Dr. Marianna Raczyk graduated from Warsaw University of Life Sciences investigating the physicochemical quality and oxidative stability of linseed and camelina cold-pressed oils from retail outlets. She continued her research career in the Department of Food Chemistry and Instrumental Analysis at Poznań University of Life Sciences. During her PhD in 2013-2018 she studied the research topic of stigmasteryl esters thermo-oxidative degradation products. Having obtained the doctoral degree she spent a year working as a trainee in the European Food Safety Authority in Italy, where she was responsible for the control of active compounds used in plant protection, and the evaluation of residues of active substances in plant and animal-based foods.
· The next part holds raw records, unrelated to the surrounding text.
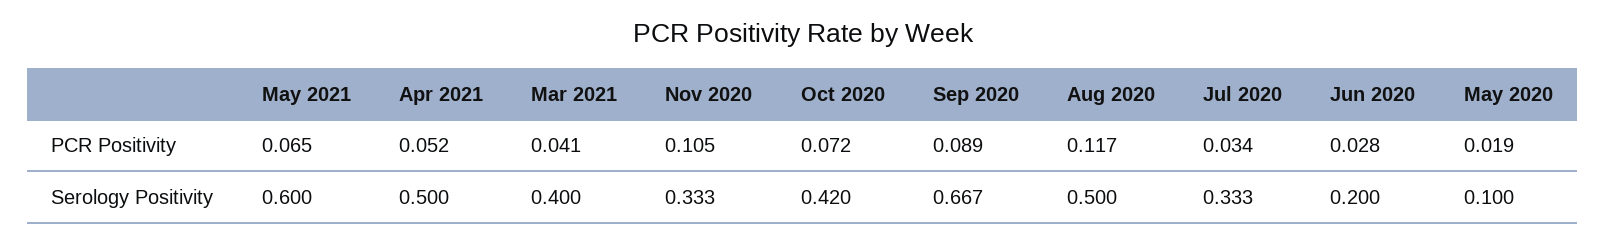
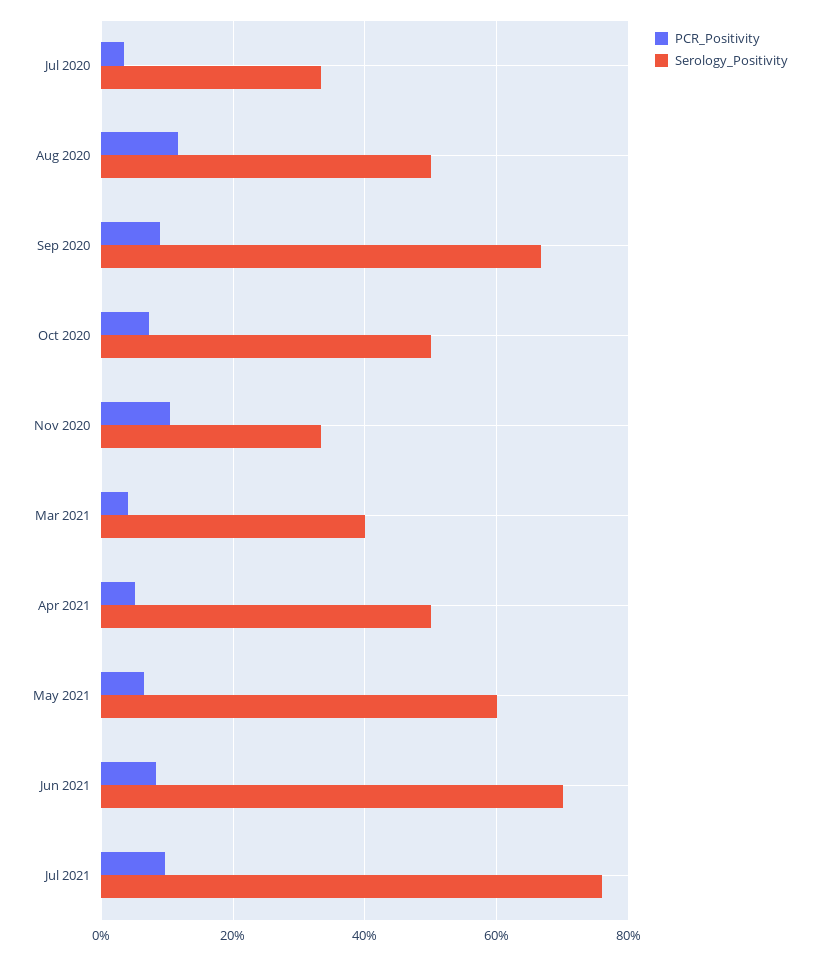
PCR Positivity, Jun 2020: 0.028 -> none
PCR Positivity, May 2020: 0.019 -> none
Serology Positivity, Oct 2020: 0.42 -> 0.5
Serology Positivity, Jun 2020: 0.2 -> none
Serology Positivity, May 2020: 0.1 -> none
PCR Positivity, Jun 2021: none -> 0.08
Serology Positivity, Jun 2021: none -> 0.7
PCR Positivity, Jul 2021: none -> 0.1
Serology Positivity, Jul 2021: none -> 0.76

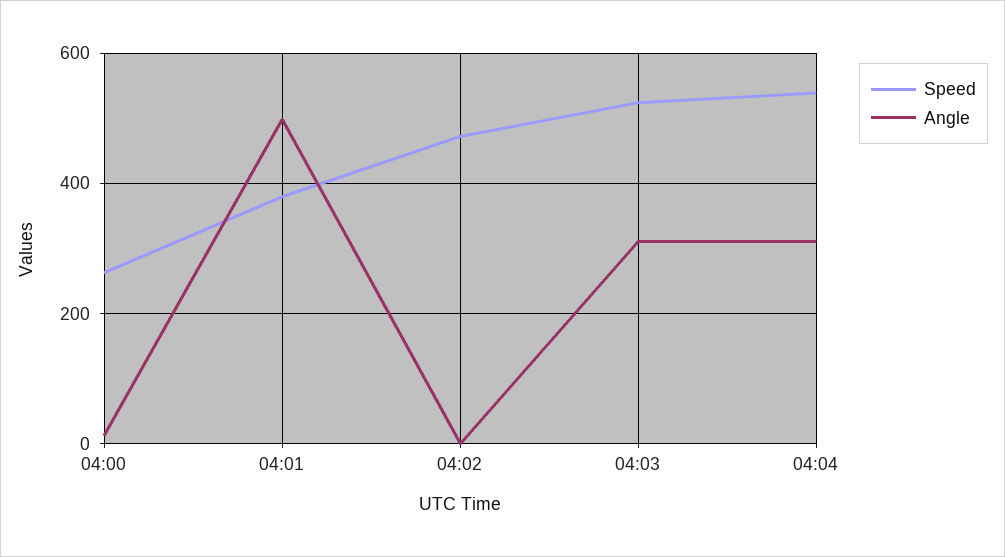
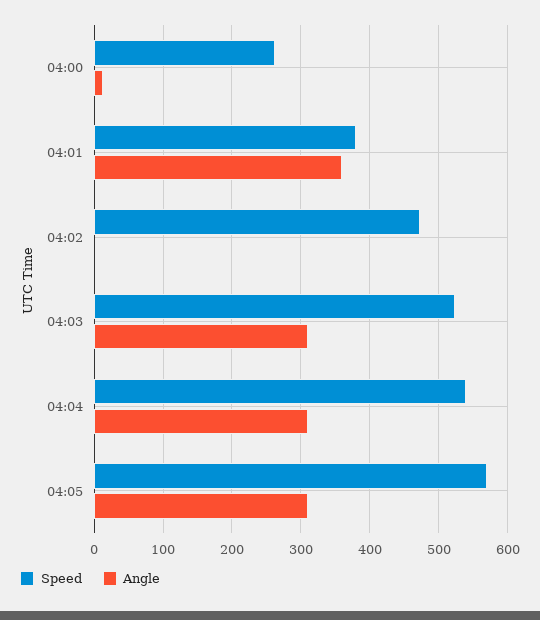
Angle, 04:01: 500 -> 360
Speed, 04:05: none -> 570
Angle, 04:05: none -> 310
For the last three years, she has been working as an Assistant Professor in the Institute of Food Sciences at Warsaw University of Life Sciences. Her scientific studies revolved around plant-based products, oils, phytosterols, grains, and cereal products, mostly with the focus to obtain healthier bakery products with natural bioactive compounds while keeping their high quality and consumer acceptance. She is the laureate of scholarships, e.g. “Etiuda 4” grant financed by the National Science Center, and funding programmes aimed at the development of outstanding young scientists. She carried out internships in the Faculty of Bioscience Engineering at Gent University in Belgium, Food Science and Technology Department at the University of Helsinki in Finland and the Federal Scientific Institute of Food and Nutrition Research Max Rubner-Institut in Germany.
In the WELCOME2 group Marianna will take part in the investigations on the effect of vitamin D and other nutritional compounds on the changes in the epigenome and transcriptome of tissues and cell types of healthy and (pre)diseased individuals.